Everyone on the planet should avoid trans-fat but for men, too much trans-fat has been associated with lower production of sperm, according to a Spanish study in 2011. Trans-fat is saturated fat which has a negative impact on health, particularly cardiovascular health but a study published in Human Reproduction journal found “The intake of trans fatty acids is inversely related to total sperm count in healthy young men.“ Unfortunately, commercial Indian snacks and fast food are loaded with trans-fat.
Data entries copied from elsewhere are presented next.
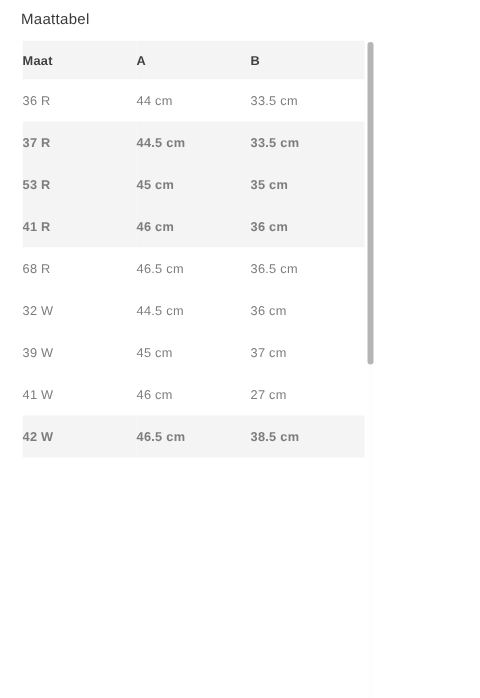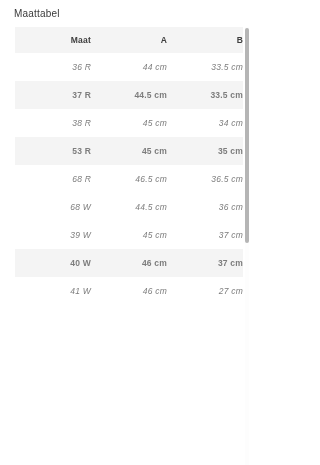"Maat" #size-table th, #size-table td { text-align: right -> left }
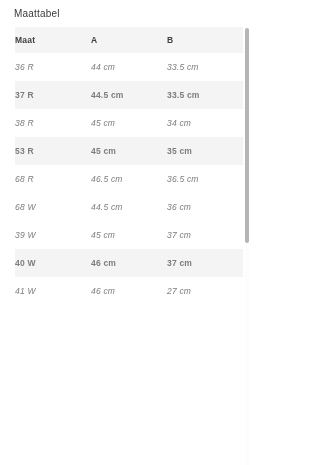"36 R" #size-table tbody tr.odd td { font-style: italic -> none }
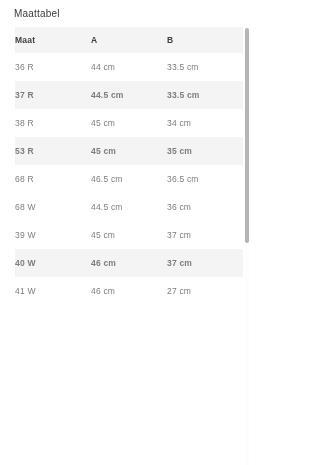"38 R" tr.odd { html: <tr> <td>38 R</td> <td>45 cm</td> <td>34 cm</td> </tr> -> none }
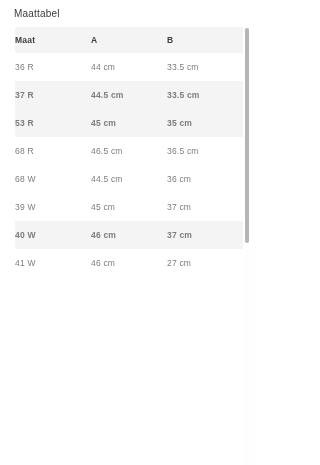"41 R" tr.even { html: none -> <tr> <td>41 R</td> <td>46 cm</td> <td>36 cm</td> </tr> }
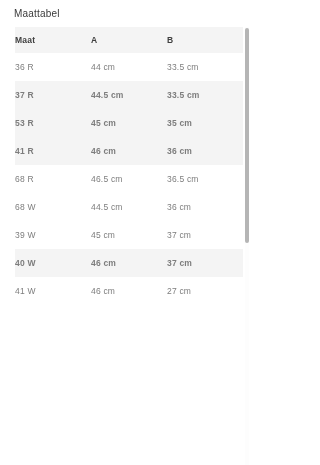"68 W" td { text: 68 -> 32 }
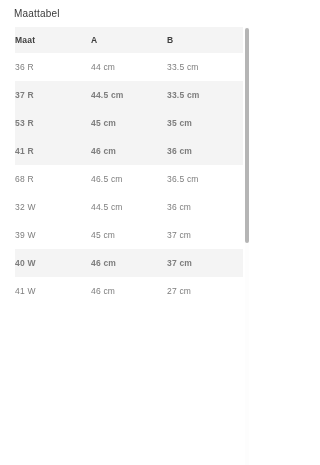"40 W" tr.even { html: <tr> <td>40 W</td> <td>46 cm</td> <td>37 cm</td> </tr> -> none }
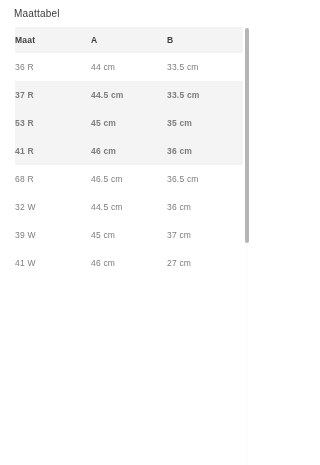"42 W" tr.even { html: none -> <tr> <td>42 W</td> <td>46.5 cm</td> <td>38.5 cm</td> </tr> }
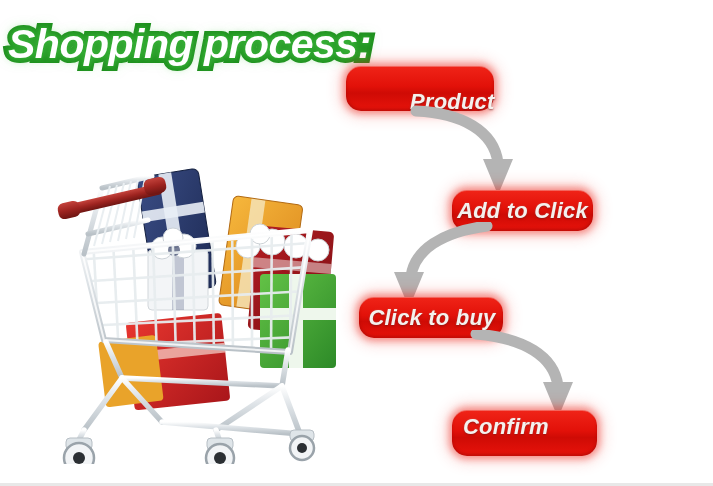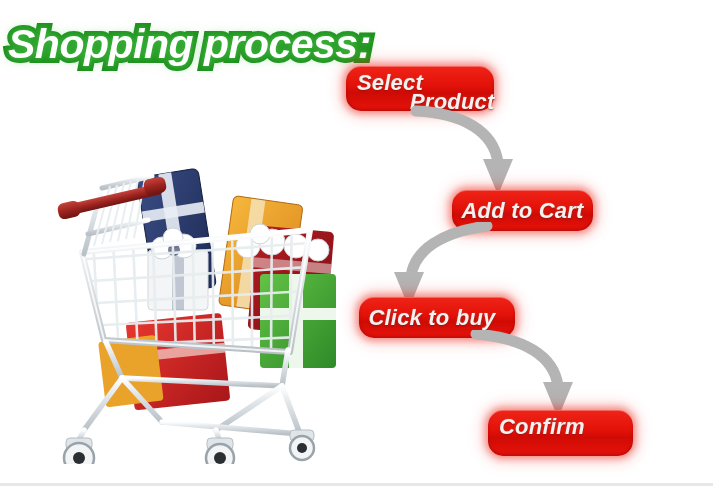"Select" span.lbl { html: <span>Select</span> -> none }
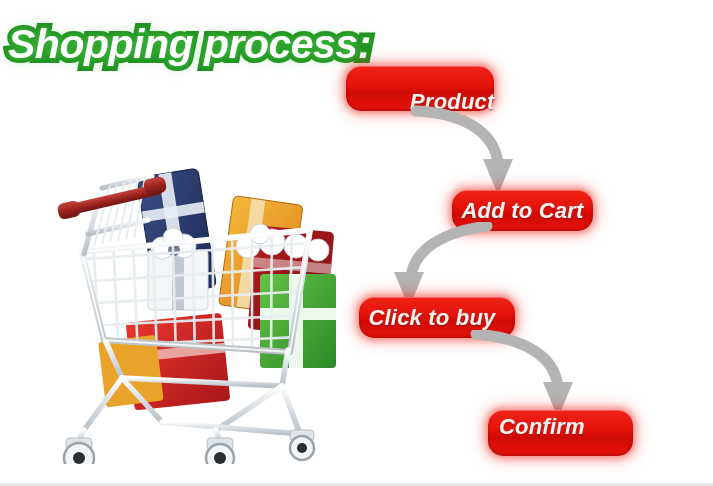"Add to Cart" span.lbl { text: Cart -> Click }
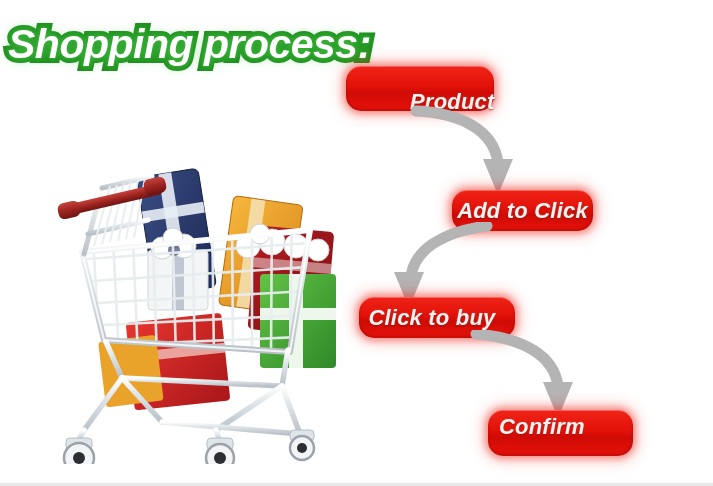"Click to buy" #btn-clickbuy { width: 156px -> 144px }
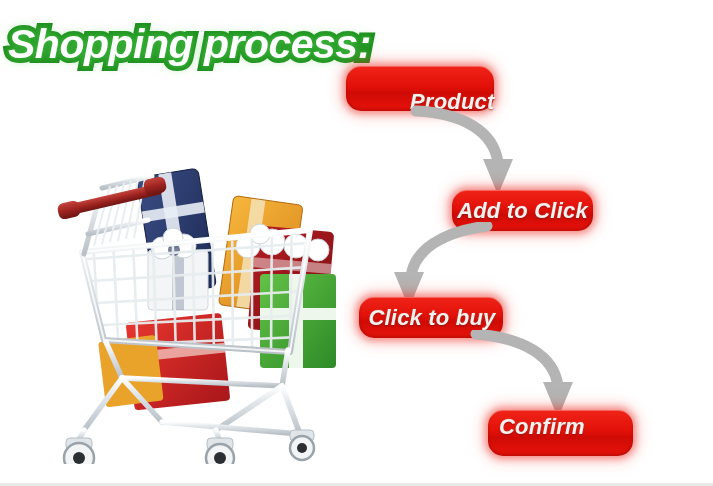"Confirm" #btn-confirm { margin-left: 36px -> none }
According to the World Health Organization the total fat intake per person should not exceed 30% of a person’s overall energy intake. Of that, the intake of saturated fat should be less than 10% and the intake of trans-fat less than 1%.
Soy and soy products
Soy and soy products contain plant compounds called phytoestrogens which mimic the work of a female hormone called estrogen. A cross-sectional study provided valuable epidemiological evidence showing that phytoestrogens interfere with male reproductivity. In this study, phytoestrogens were associated with lower sperm count. An earlier study showed this to be particularly associated with overweight or obese men.
Pesticides and bisphenol a (BPA) and other environmental factors
We know. These are chemicals and not really a food item but these chemicals are found on vegetables and fruits, even in meat and fish due to contaminated water. Some of these chemicals can come from non-stick cookware as well. Both pesticides and BPA contain a compound called xenoestrogen – which like phytoestrogen, mimic estrogen. “Several studies have reported inverse associations between PCBs and circulating testosterone levels in men,” according to a 2010 study. Another study shows “Mobile phones might adversely affect the quality of semen by decreasing mostly motility but also the sperm counts, viability and morphology.”
The hazardous effects of smoking are known to all. Smoking impacts sperm counts as well as motility and ideally should be completed avoided by anyone planning a pregnancy and even in terms of general health.
This is more of a beverage than a food. We mention it here because the adverse effects are significant. Habitual consumption of alcohol has been associated with adverse effects on sperm quality. Even the most modest consumption, say 5 units a week, was seen to affect male reproductive health and this effect was more pronounced in men who consumed more than 25 units a week. These conclusions were drawn from a cross-sectional study of over 1200 Danish men.
Promote semen health
The studies mentioned above show an association with low sperm count. More studies are needed to draw conclusive evidence but couples who are eager to conceive might want to adapt their diets based on the above associations to promote healthy sperm production. Other recommendations include losing weight if you are overweight or obese and making sure sugar levels are under tight control. Foods that may help support male reproductive health include walnuts, bananas, berries, vegetables like tomatoes and spinach, and a bit of dark chocolate.